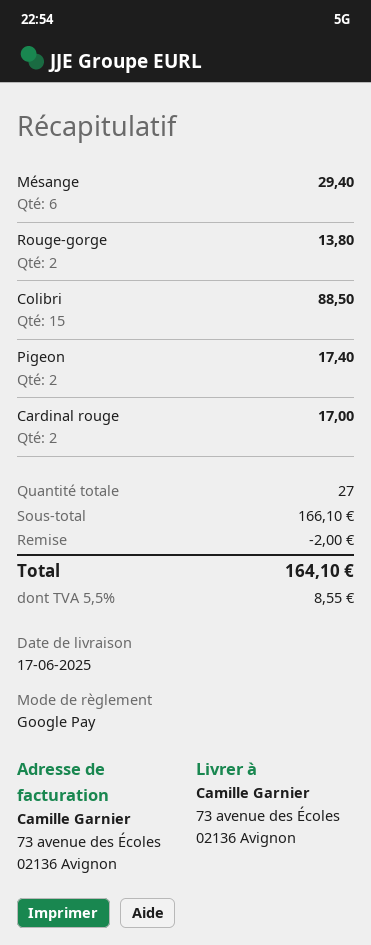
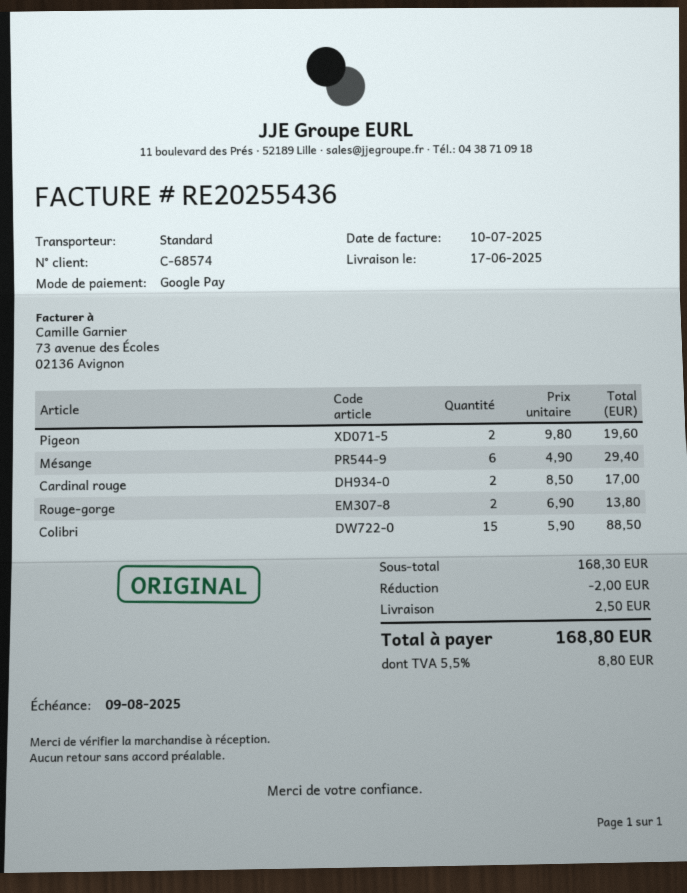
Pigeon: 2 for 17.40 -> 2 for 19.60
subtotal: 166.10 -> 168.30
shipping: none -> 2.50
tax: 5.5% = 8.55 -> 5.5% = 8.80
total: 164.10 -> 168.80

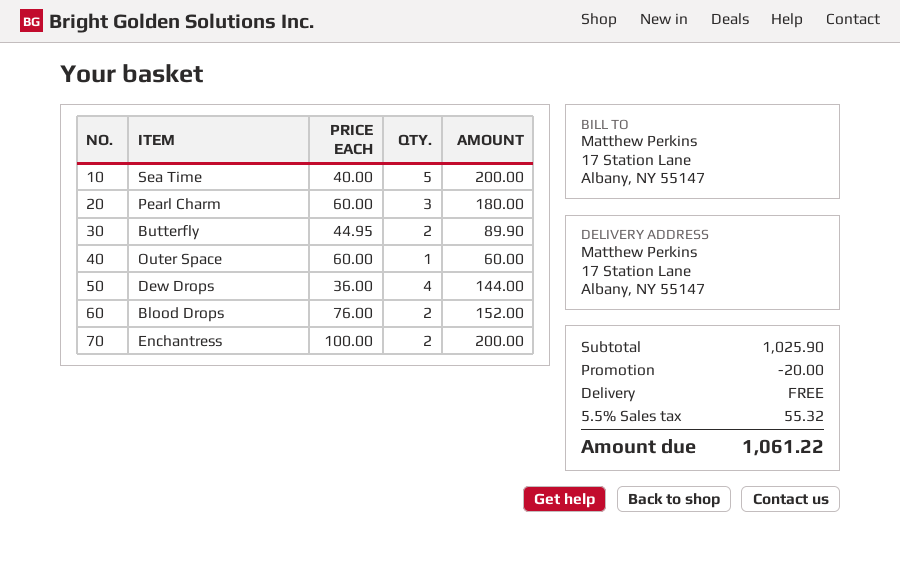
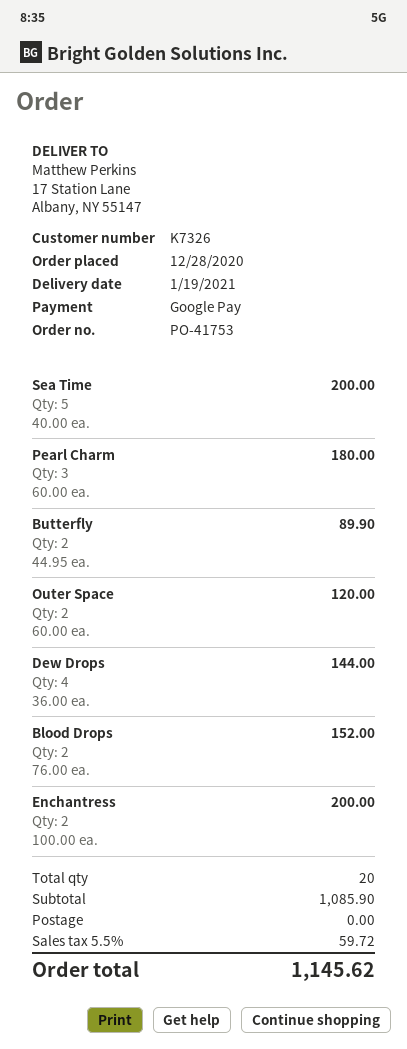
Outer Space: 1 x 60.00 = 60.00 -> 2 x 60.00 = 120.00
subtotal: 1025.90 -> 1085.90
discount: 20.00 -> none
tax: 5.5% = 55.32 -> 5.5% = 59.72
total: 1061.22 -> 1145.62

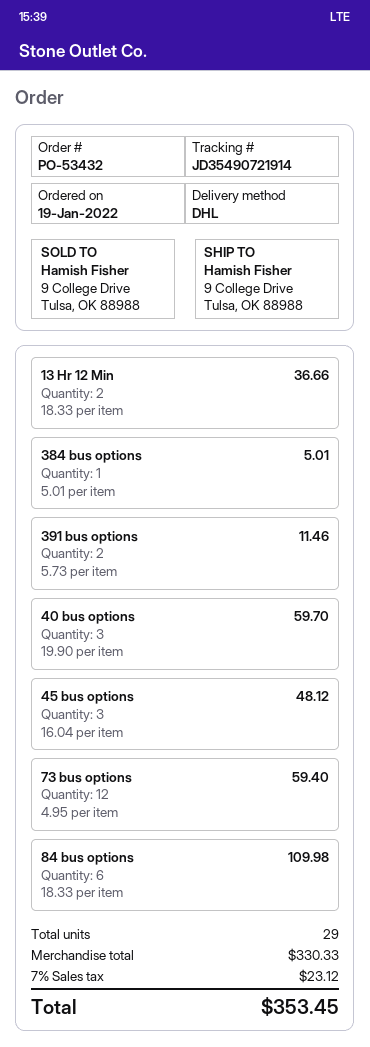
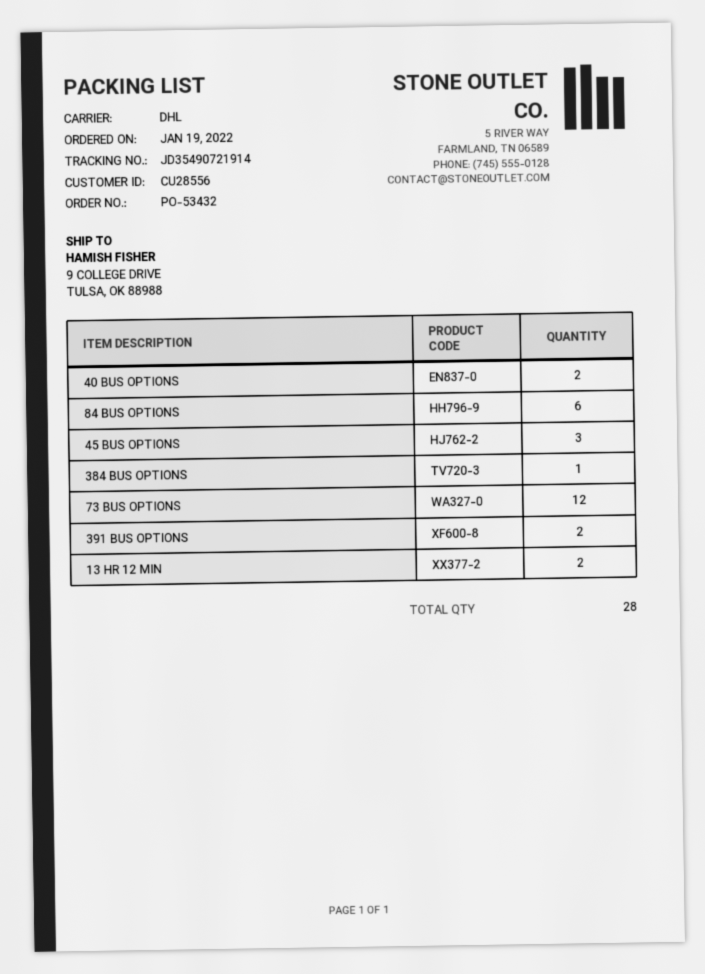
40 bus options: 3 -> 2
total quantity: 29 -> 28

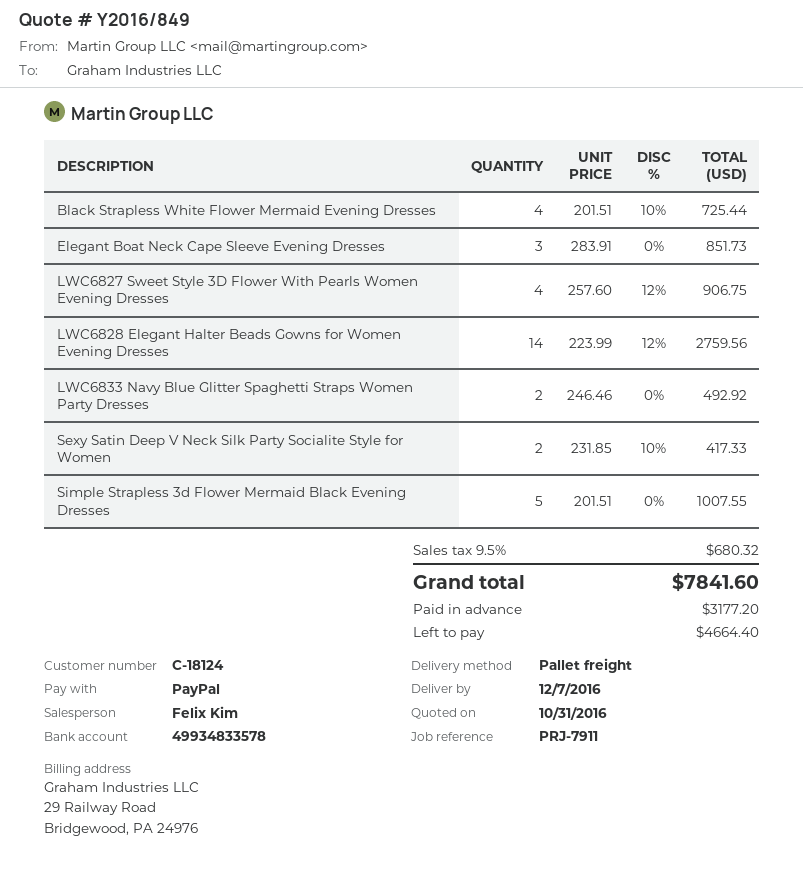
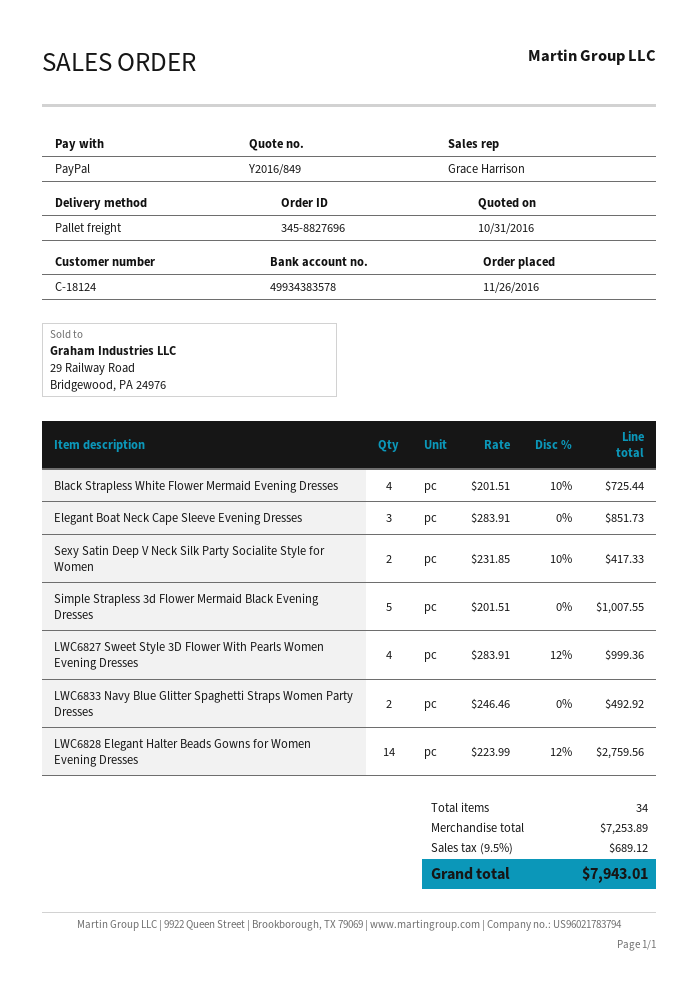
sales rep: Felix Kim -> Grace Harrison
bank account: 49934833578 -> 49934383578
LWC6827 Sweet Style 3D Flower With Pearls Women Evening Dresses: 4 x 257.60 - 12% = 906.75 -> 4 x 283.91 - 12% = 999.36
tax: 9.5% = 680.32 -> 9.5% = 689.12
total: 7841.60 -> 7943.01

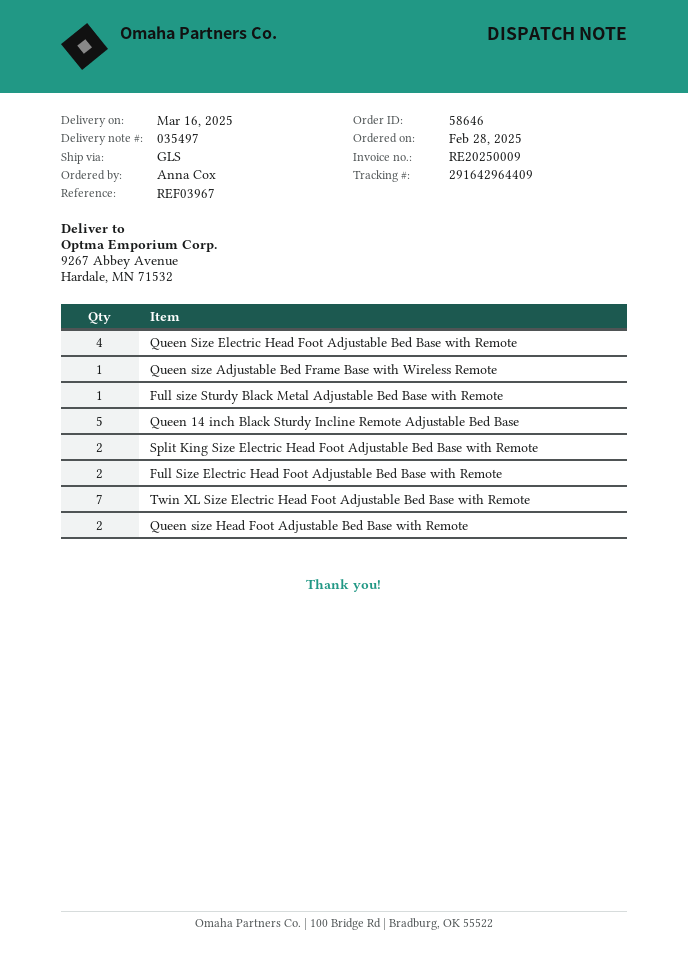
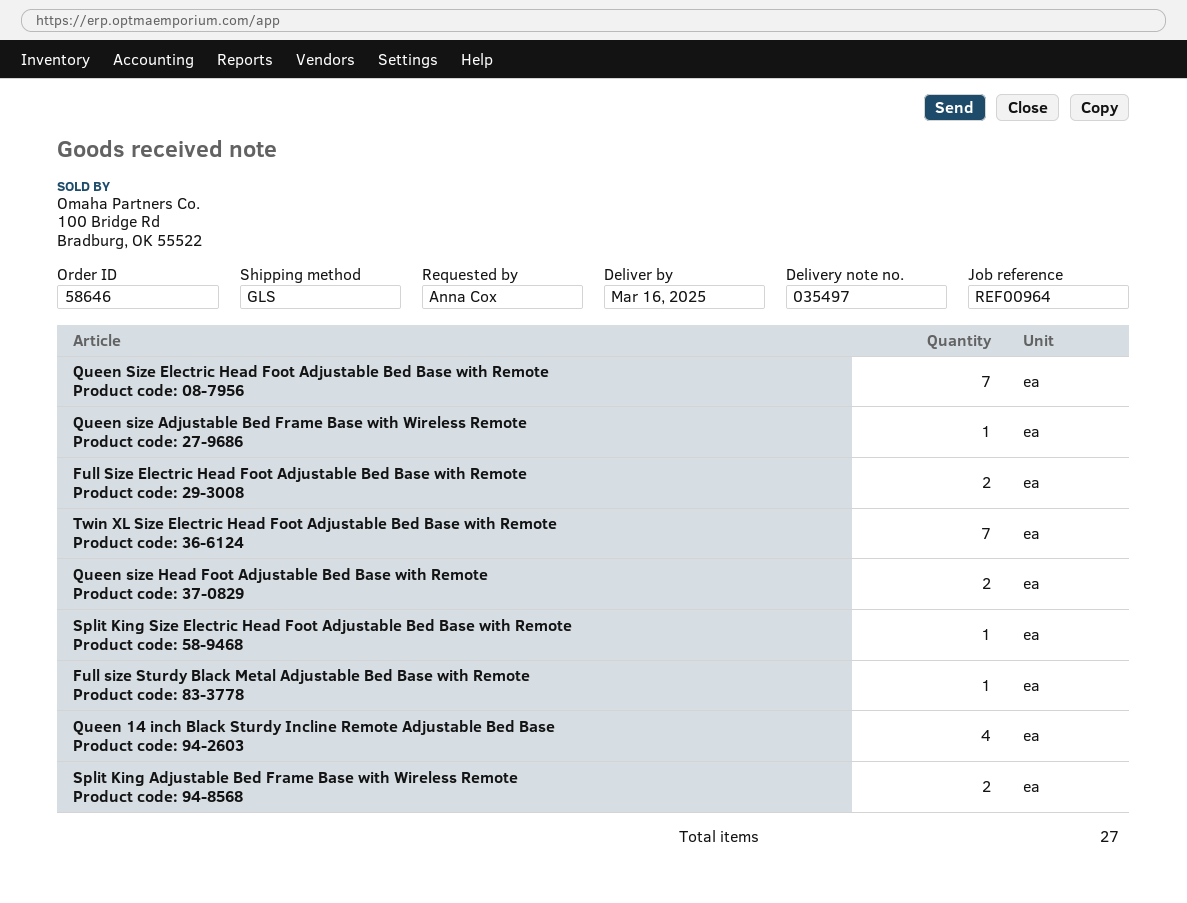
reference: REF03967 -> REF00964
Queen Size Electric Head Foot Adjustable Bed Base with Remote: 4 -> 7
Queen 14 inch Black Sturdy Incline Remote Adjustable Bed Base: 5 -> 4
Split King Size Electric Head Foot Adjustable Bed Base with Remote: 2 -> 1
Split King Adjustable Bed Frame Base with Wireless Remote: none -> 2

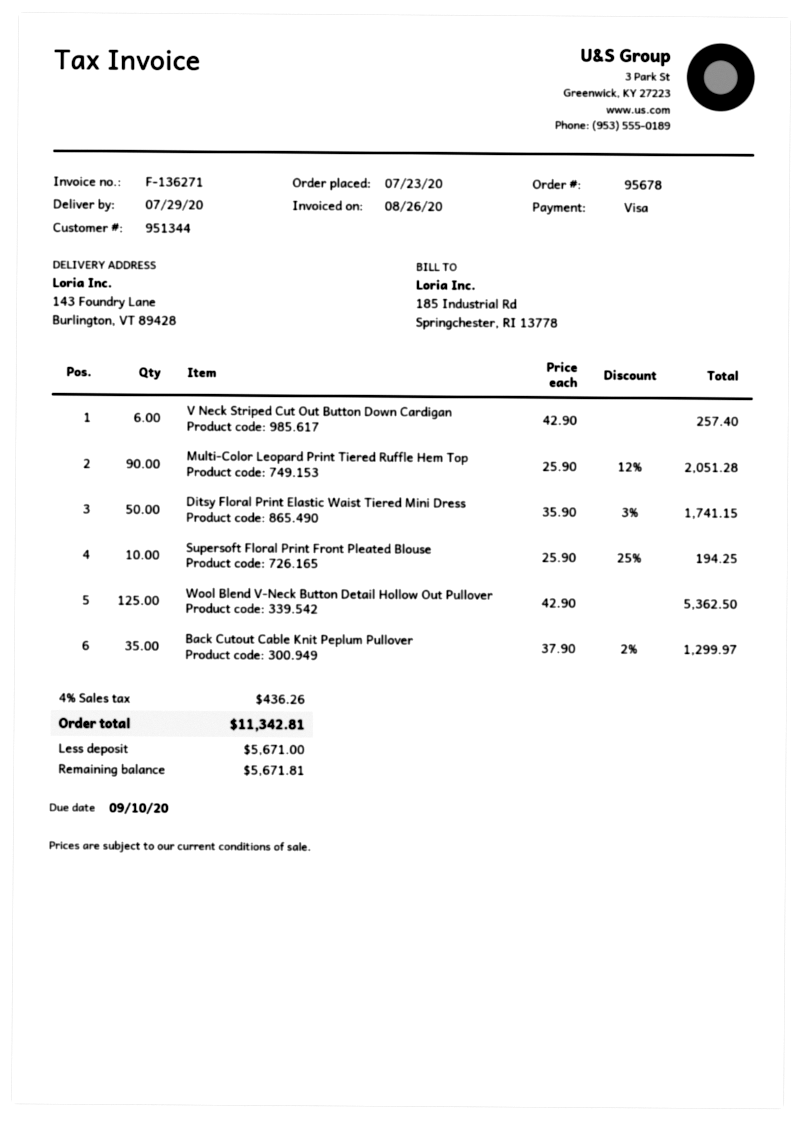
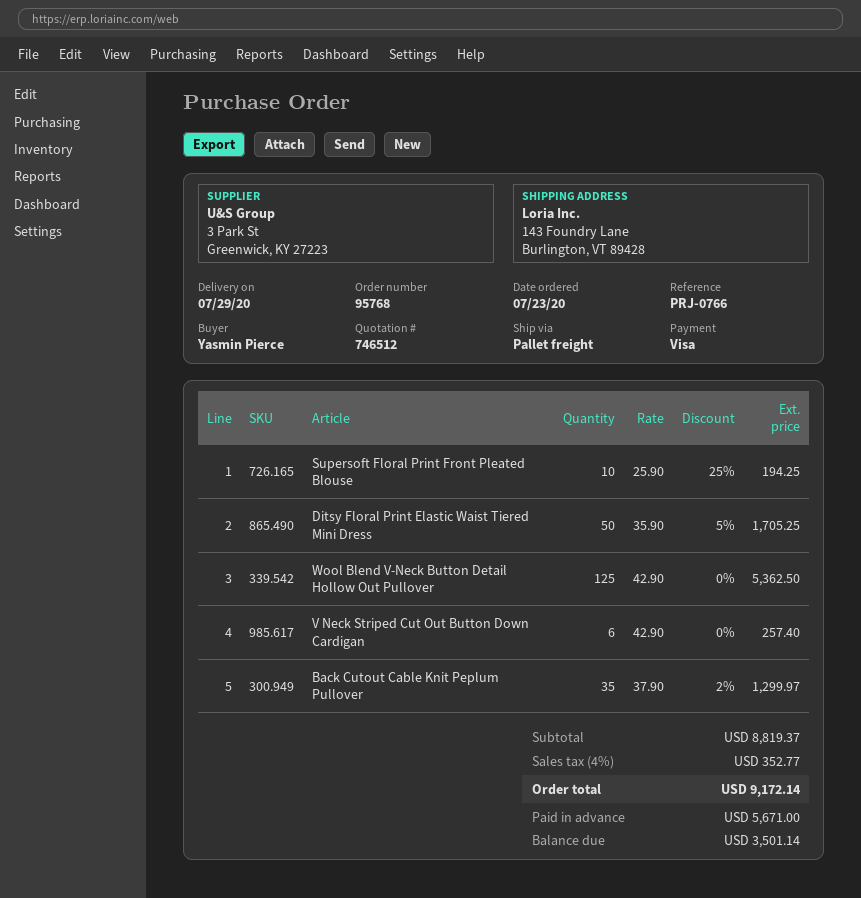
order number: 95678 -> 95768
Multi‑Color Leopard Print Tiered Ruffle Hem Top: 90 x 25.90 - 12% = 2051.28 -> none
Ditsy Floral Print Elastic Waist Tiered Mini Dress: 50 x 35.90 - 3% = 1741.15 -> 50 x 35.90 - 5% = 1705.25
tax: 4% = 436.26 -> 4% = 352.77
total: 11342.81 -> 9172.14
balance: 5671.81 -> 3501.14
◇ ◇ ◇ ◇
About this exercise:
Would you retype the material exactly, omitting each picture?

Answer below:
Pigeon: 2 for 17.40 -> 2 for 19.60
subtotal: 166.10 -> 168.30
shipping: none -> 2.50
tax: 5.5% = 8.55 -> 5.5% = 8.80
total: 164.10 -> 168.80

Outer Space: 1 x 60.00 = 60.00 -> 2 x 60.00 = 120.00
subtotal: 1025.90 -> 1085.90
discount: 20.00 -> none
tax: 5.5% = 55.32 -> 5.5% = 59.72
total: 1061.22 -> 1145.62

40 bus options: 3 -> 2
total quantity: 29 -> 28

sales rep: Felix Kim -> Grace Harrison
bank account: 49934833578 -> 49934383578
LWC6827 Sweet Style 3D Flower With Pearls Women Evening Dresses: 4 x 257.60 - 12% = 906.75 -> 4 x 283.91 - 12% = 999.36
tax: 9.5% = 680.32 -> 9.5% = 689.12
total: 7841.60 -> 7943.01

reference: REF03967 -> REF00964
Queen Size Electric Head Foot Adjustable Bed Base with Remote: 4 -> 7
Queen 14 inch Black Sturdy Incline Remote Adjustable Bed Base: 5 -> 4
Split King Size Electric Head Foot Adjustable Bed Base with Remote: 2 -> 1
Split King Adjustable Bed Frame Base with Wireless Remote: none -> 2

order number: 95678 -> 95768
Multi‑Color Leopard Print Tiered Ruffle Hem Top: 90 x 25.90 - 12% = 2051.28 -> none
Ditsy Floral Print Elastic Waist Tiered Mini Dress: 50 x 35.90 - 3% = 1741.15 -> 50 x 35.90 - 5% = 1705.25
tax: 4% = 436.26 -> 4% = 352.77
total: 11342.81 -> 9172.14
balance: 5671.81 -> 3501.14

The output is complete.